Ceres - Rotation manifold optimization

November 2021

I spend some time getting familiar with rotations and how lie groups help to provide a rigid and clear framework to deal with them in the context of optimization.
I chose Ceres -- offering a mature optimization framework -- as a starting point and publications by Joan Sola to get a better intuition about the theoretical background on Lie theory and Quaternions in the context of rotation estimation.

I learned the hard way that both are not 1:1 compatible. Some blog posts and the diplom thesis by Christoph Hertzberg finally helped to fill in the gaps left by both Ceres and Solas explanations.

On this page I will share my key findings and details about the gaps to combine both the ready optimization framework Ceres with the Lie Group intuition that Sola provides in his work. I implemented a very simple rotation optimization code accompanying this article in my GitHub repository.

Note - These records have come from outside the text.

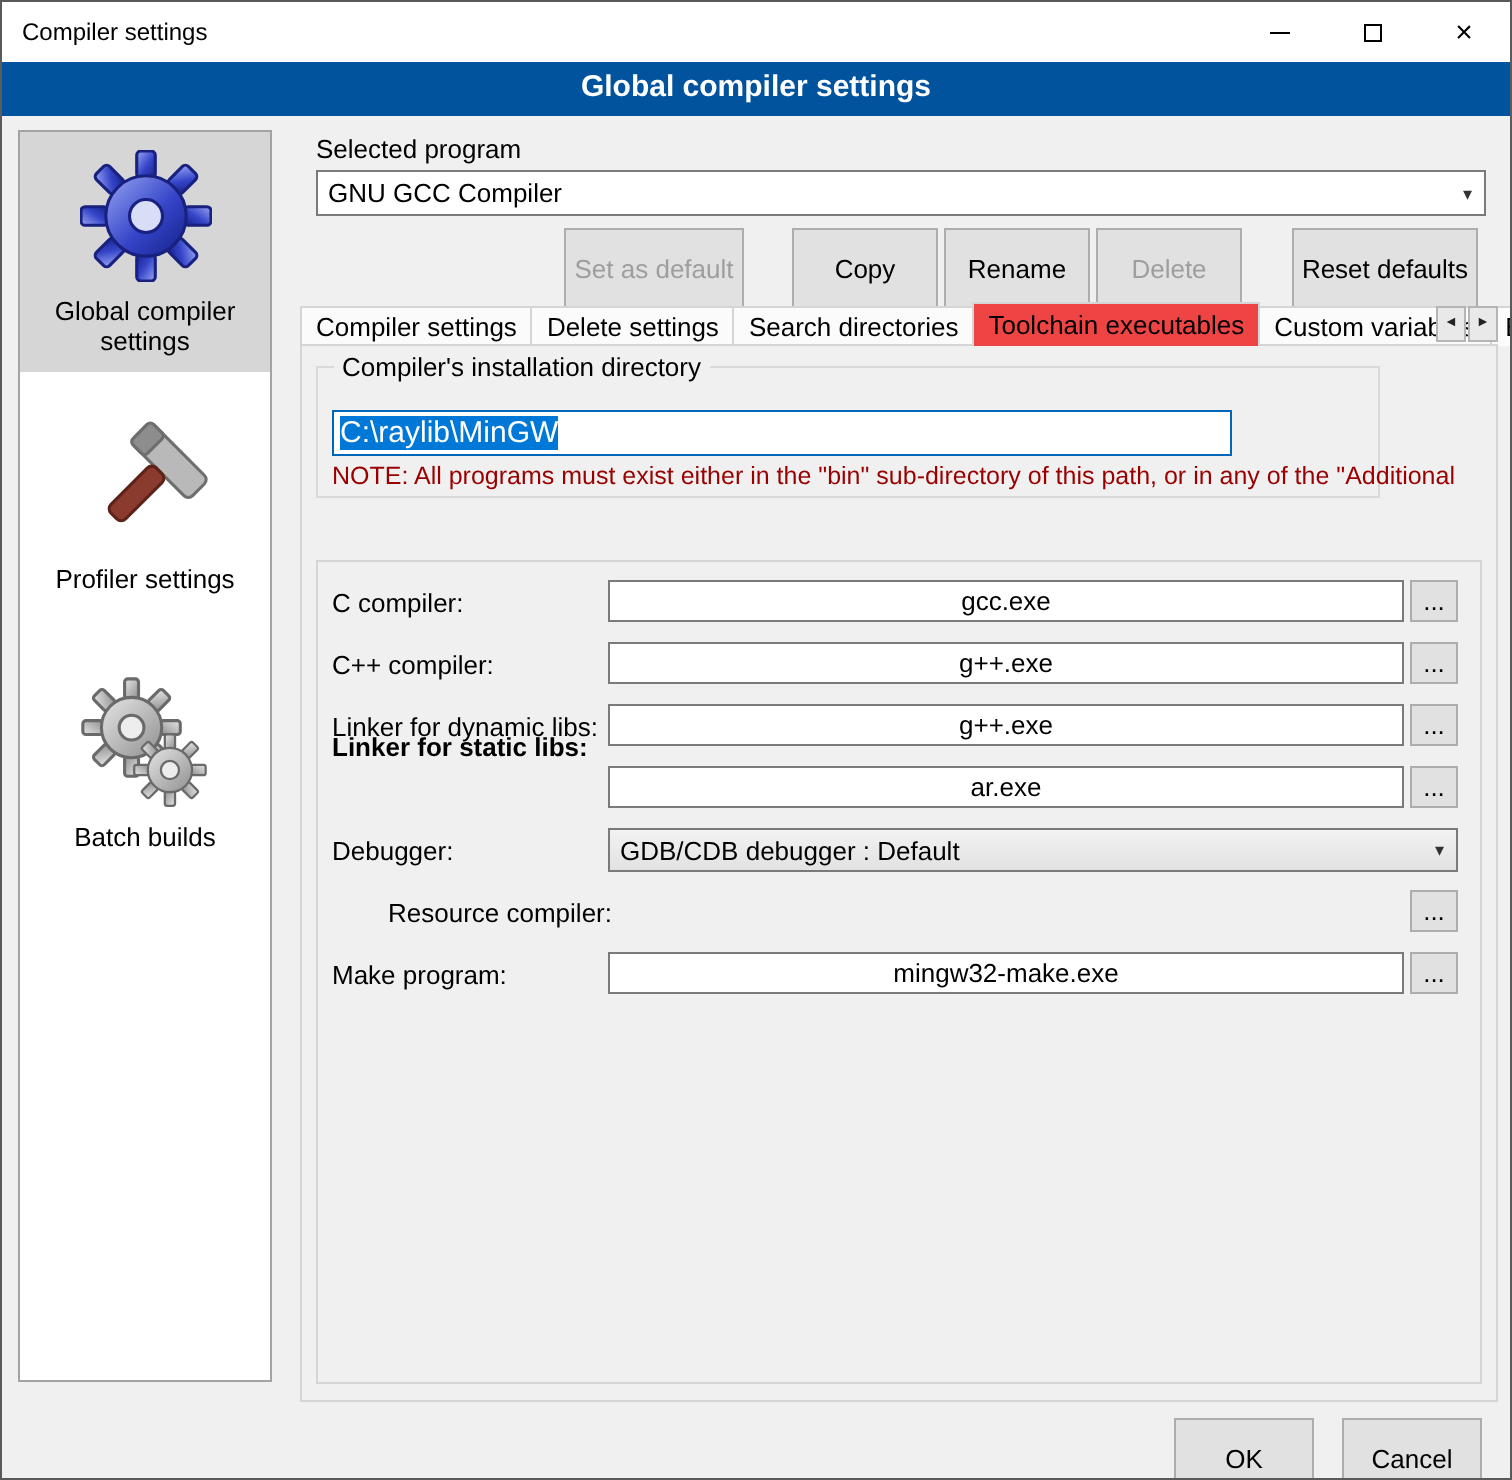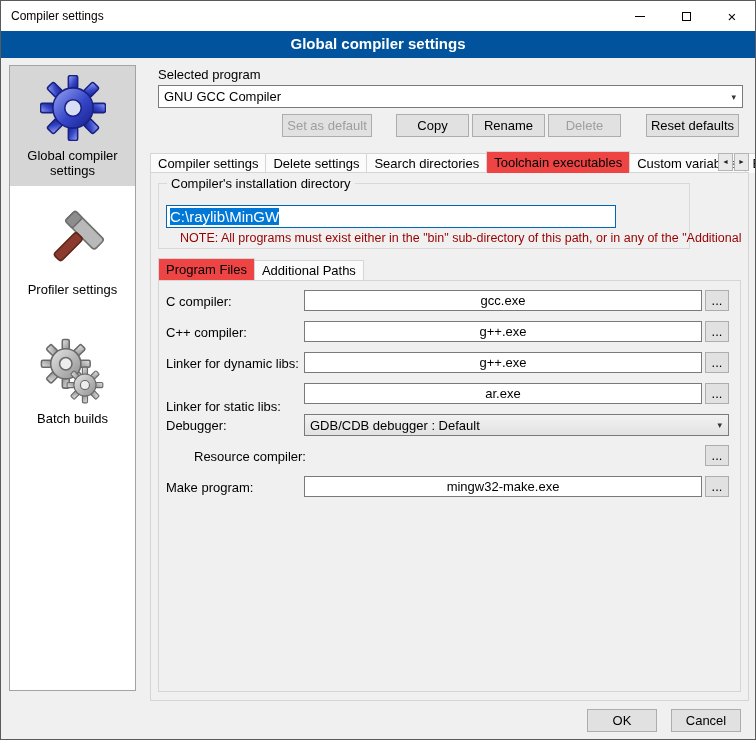"Set as default" .btn { height: 23px -> 40px }
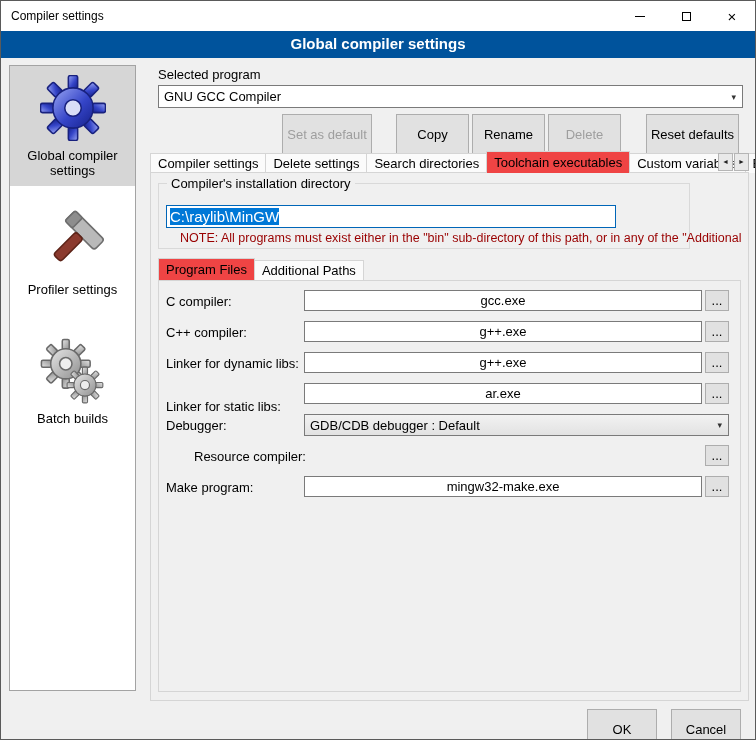"NOTE: All programs must exist" .note { left: 179px -> 165px }
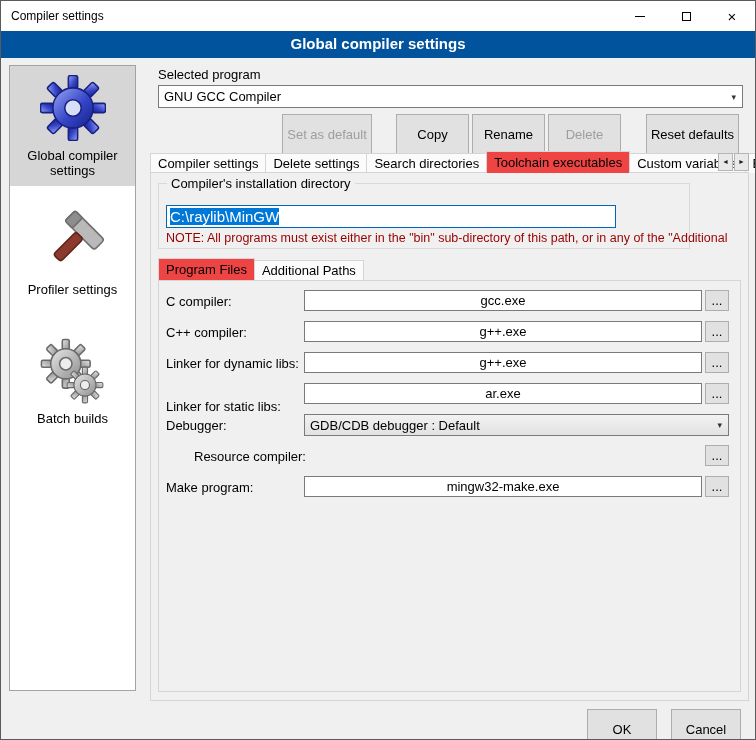"Program Files" div.subtabstrip { html: <div> <div>Program Files</div> <div>Additional Paths</div> </div> -> none }
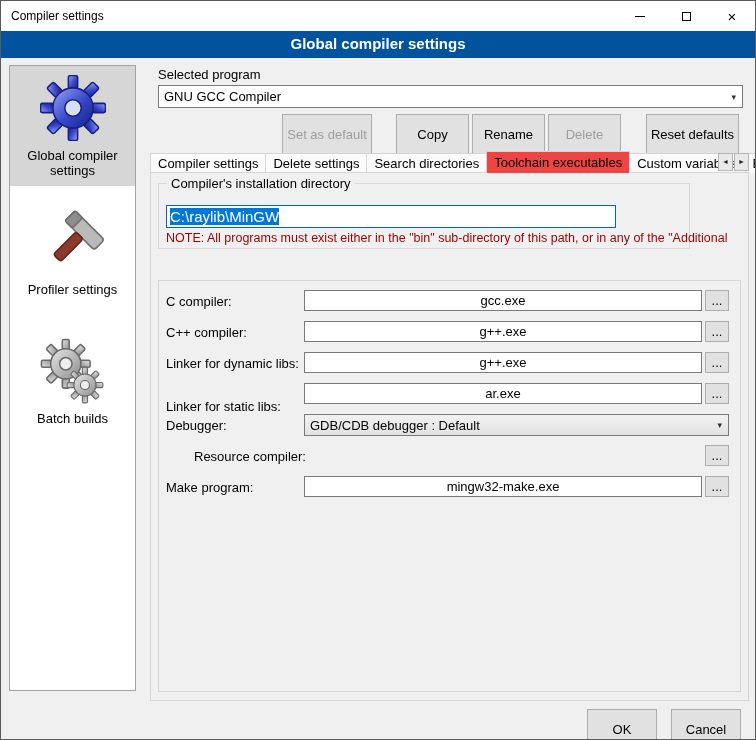"Linker for static libs:" div.label { font-weight: none -> bold; top: 398px -> 365px }
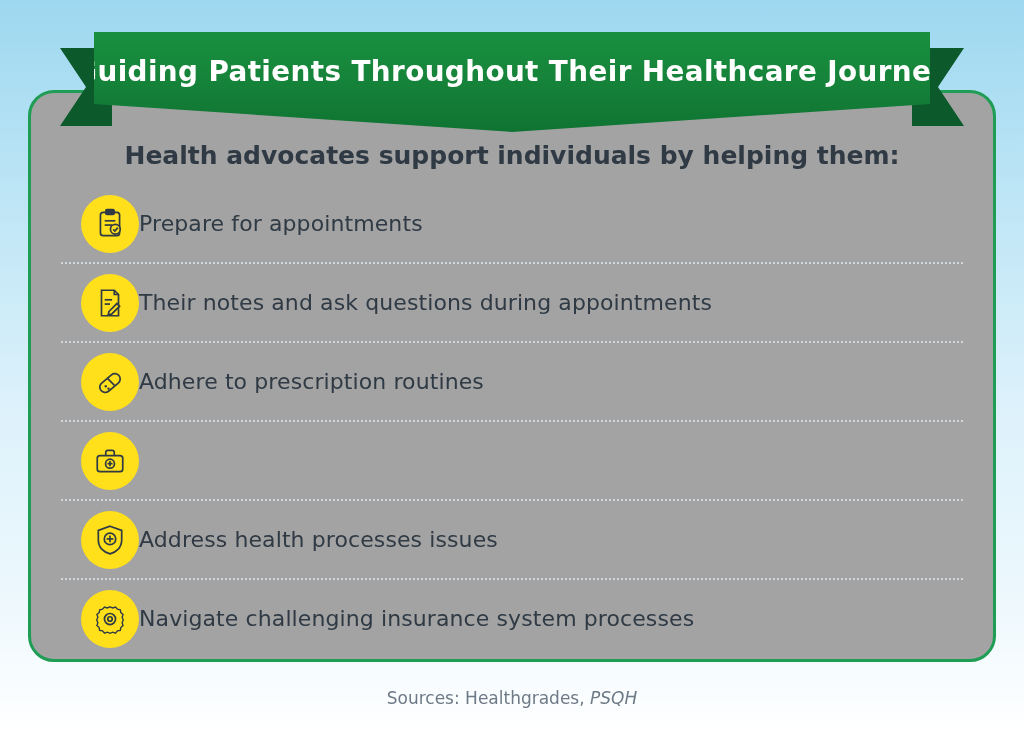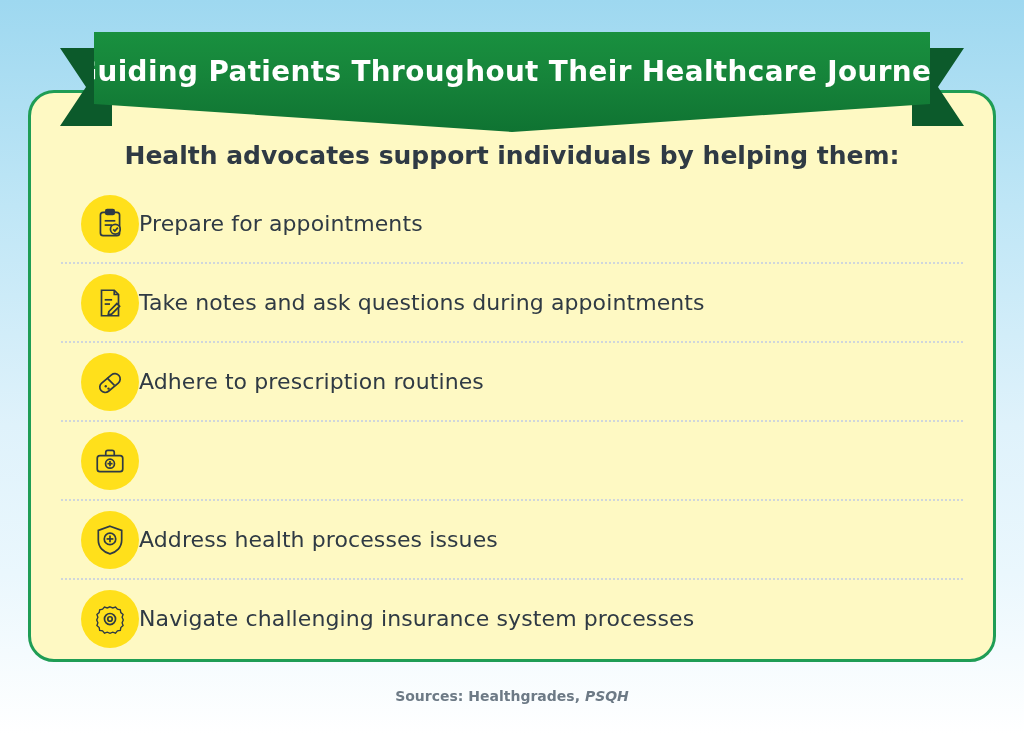"Health advocates support individuals by" .card { background: #fef9c3 -> #a3a3a3 }
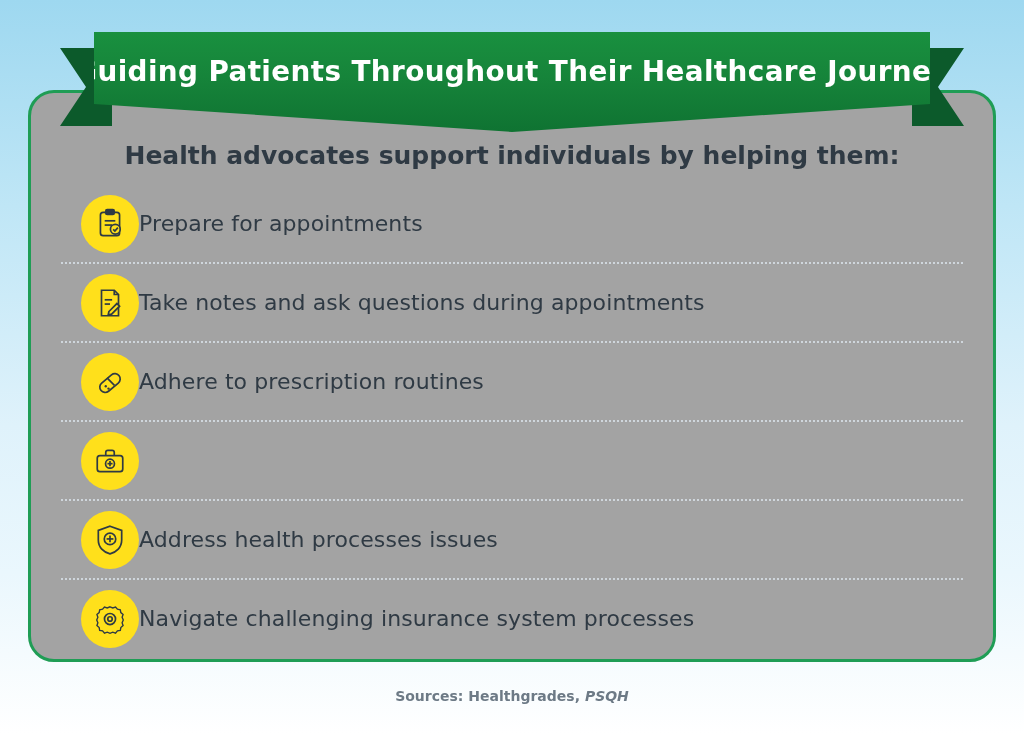"Take notes and ask questions" div.row-label { text: Take -> Their }
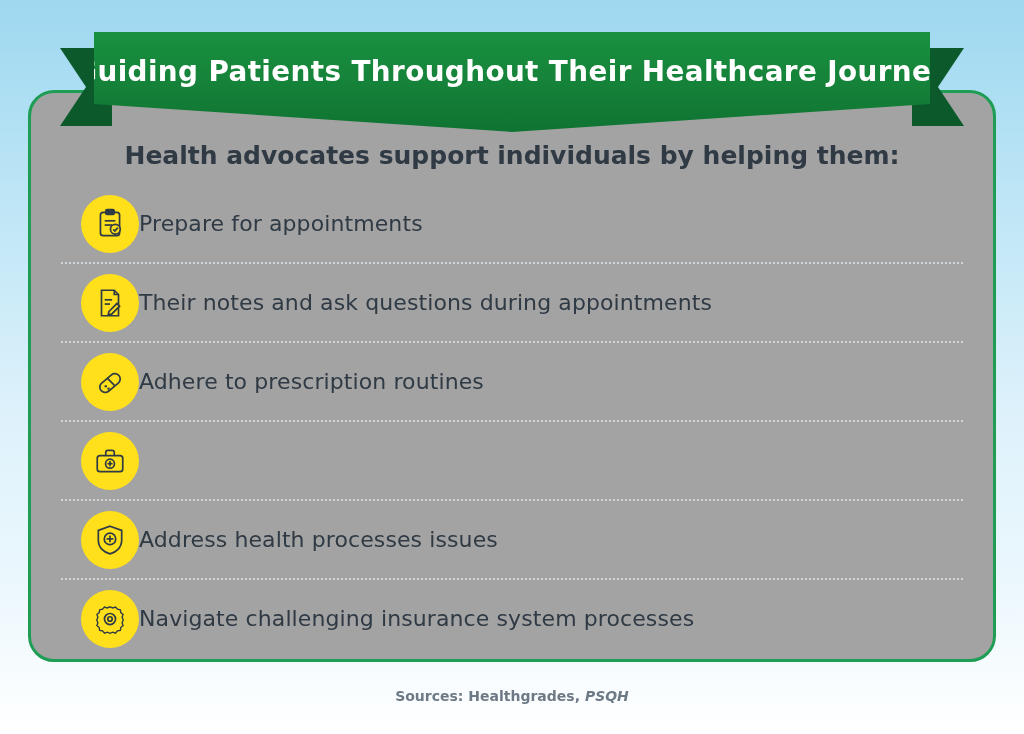"Sources: Healthgrades, PSQH" .sources { font-size: 14px -> 17px; font-weight: bold -> normal }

Recommended Ceres Differentiation: Automatic

Ceres offers multiple methods to compute jacobians (and gradients) for optimization problems: They can be implemented by an analytical formula, but Ceres also offers to compute the numerical gradient (mainly for debugging and compatibility) as well as the fast automatic jacobians from a given function only.

Furthermore it offers utilities for optimization on manifolds via LocalParameterization, where the derivatives may map between non-trivial tangent spaces. In particular for the rotation group SO(3) ceres offers off-the-shelf functions with one little catch: One is bound to use automatic derivatives. To get going fast, this is definitely the first choice, however my measurements (last paragraph) suggest to give analytic derivates a try when performance is important. It may come with headaches getting the analytical gradient right, as many sources - including all above - use different conventions. The next paragraphs shall help on this issue.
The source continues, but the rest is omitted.